Pictures must not appear in the copy. Set down exactly the line with "tax: 15% = 371.00 -> 15% = 368.00" and each line after it through the end of the data below.

Difference listings:
————————

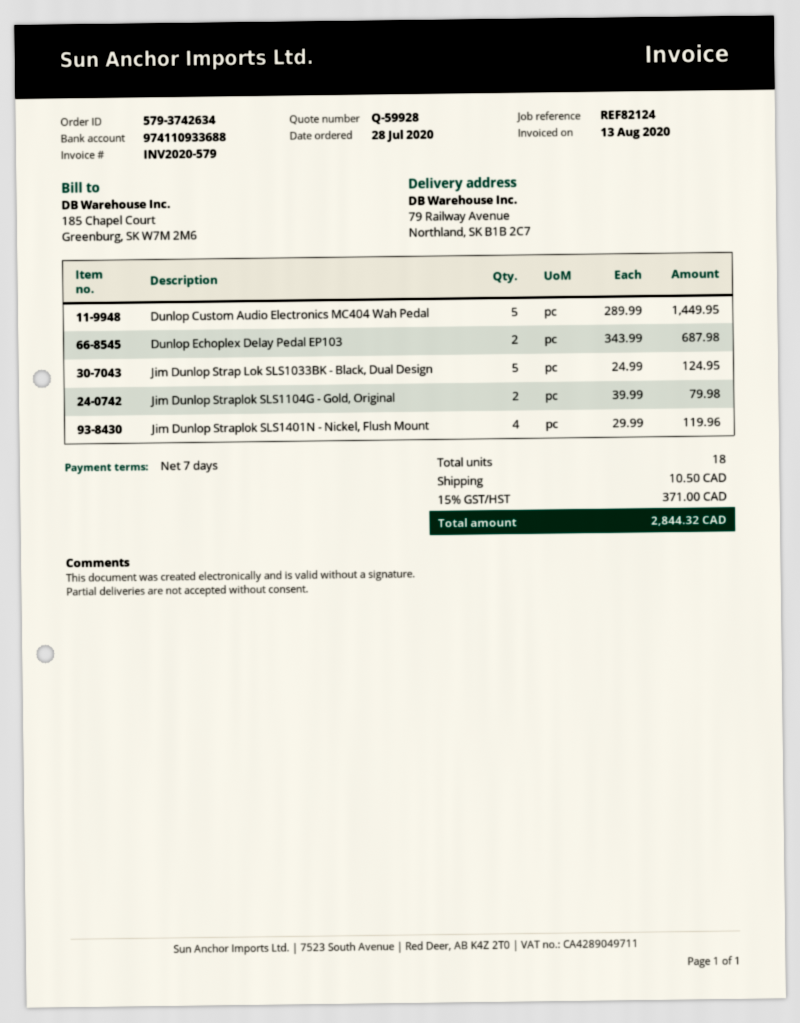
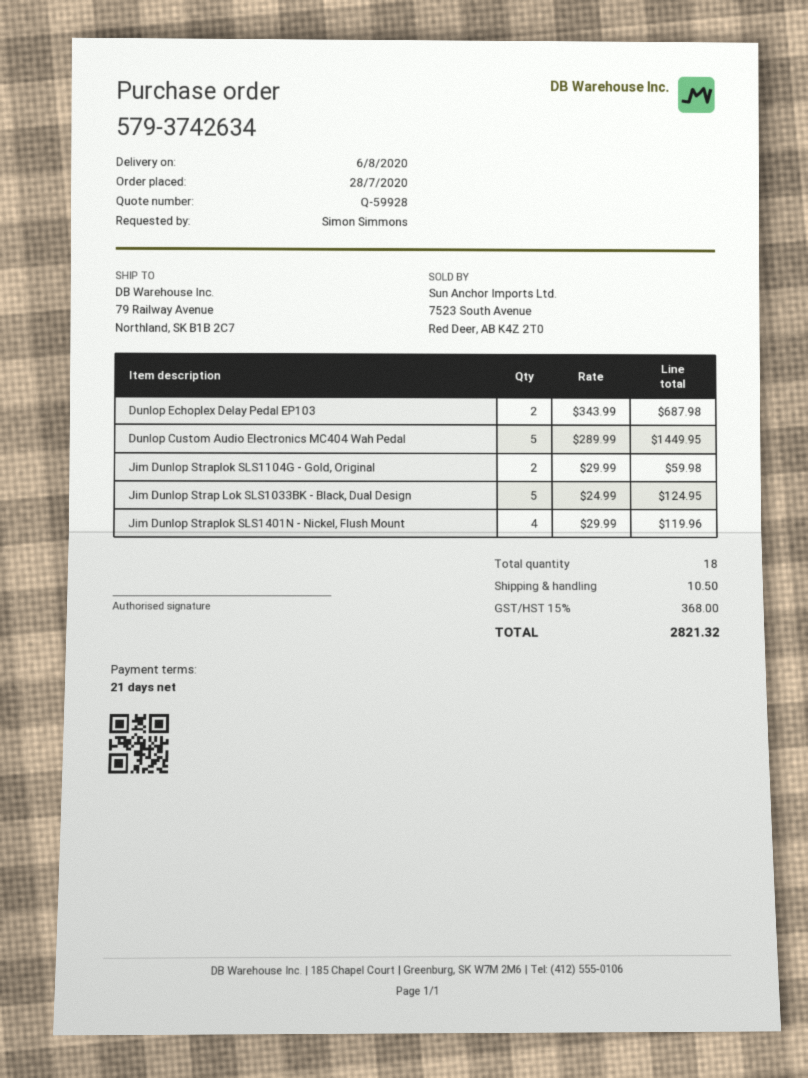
payment terms: 7 days -> 21 days
Jim Dunlop Straplok SLS1104G - Gold, Original: 2 x 39.99 = 79.98 -> 2 x 29.99 = 59.98
tax: 15% = 371.00 -> 15% = 368.00
total: 2844.32 -> 2821.32

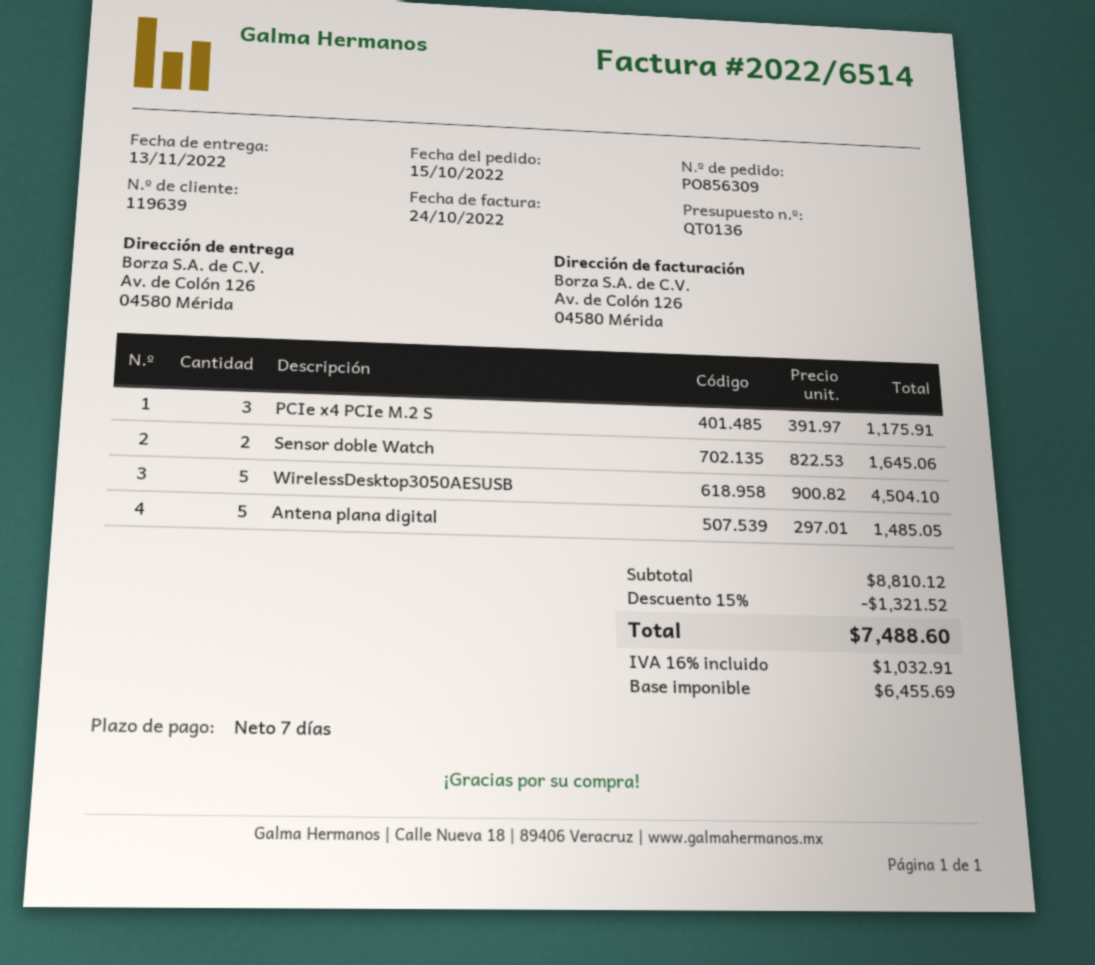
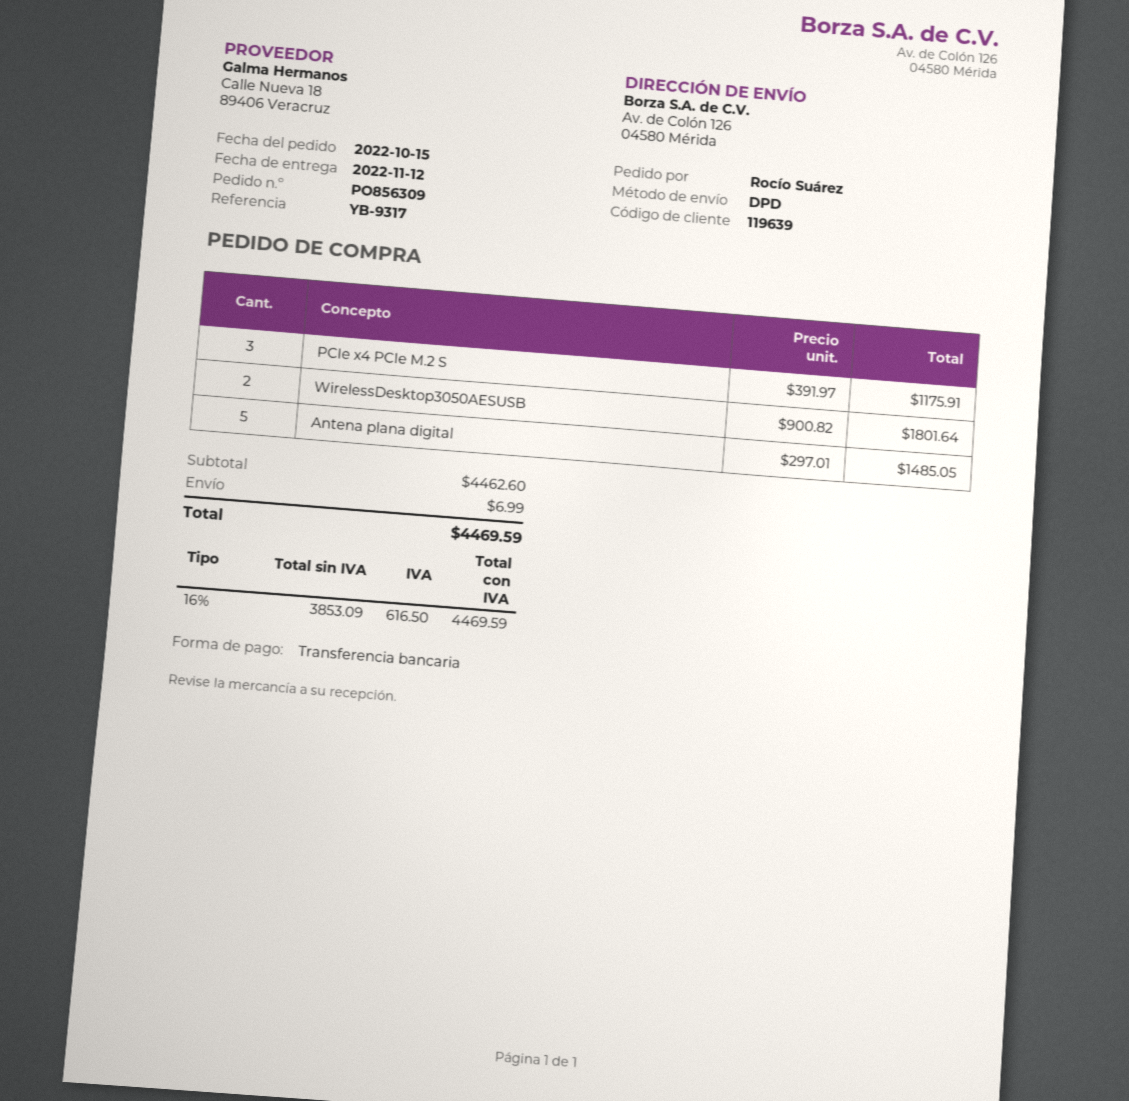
delivery date: 2022-11-13 -> 2022-11-12
Sensor doble Watch: 2 x 822.53 = 1645.06 -> none
WirelessDesktop3050AESUSB: 5 x 900.82 = 4504.10 -> 2 x 900.82 = 1801.64
subtotal: 8810.12 -> 4462.60
discount: 15% = 1321.52 -> none
shipping: none -> 6.99
net: 6455.69 -> 3853.09
tax: 16% = 1032.91 -> 16% = 616.50
total: 7488.60 -> 4469.59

————————

# WRITTEN RESPONSE
tax: 15% = 371.00 -> 15% = 368.00
total: 2844.32 -> 2821.32

delivery date: 2022-11-13 -> 2022-11-12
Sensor doble Watch: 2 x 822.53 = 1645.06 -> none
WirelessDesktop3050AESUSB: 5 x 900.82 = 4504.10 -> 2 x 900.82 = 1801.64
subtotal: 8810.12 -> 4462.60
discount: 15% = 1321.52 -> none
shipping: none -> 6.99
net: 6455.69 -> 3853.09
tax: 16% = 1032.91 -> 16% = 616.50
total: 7488.60 -> 4469.59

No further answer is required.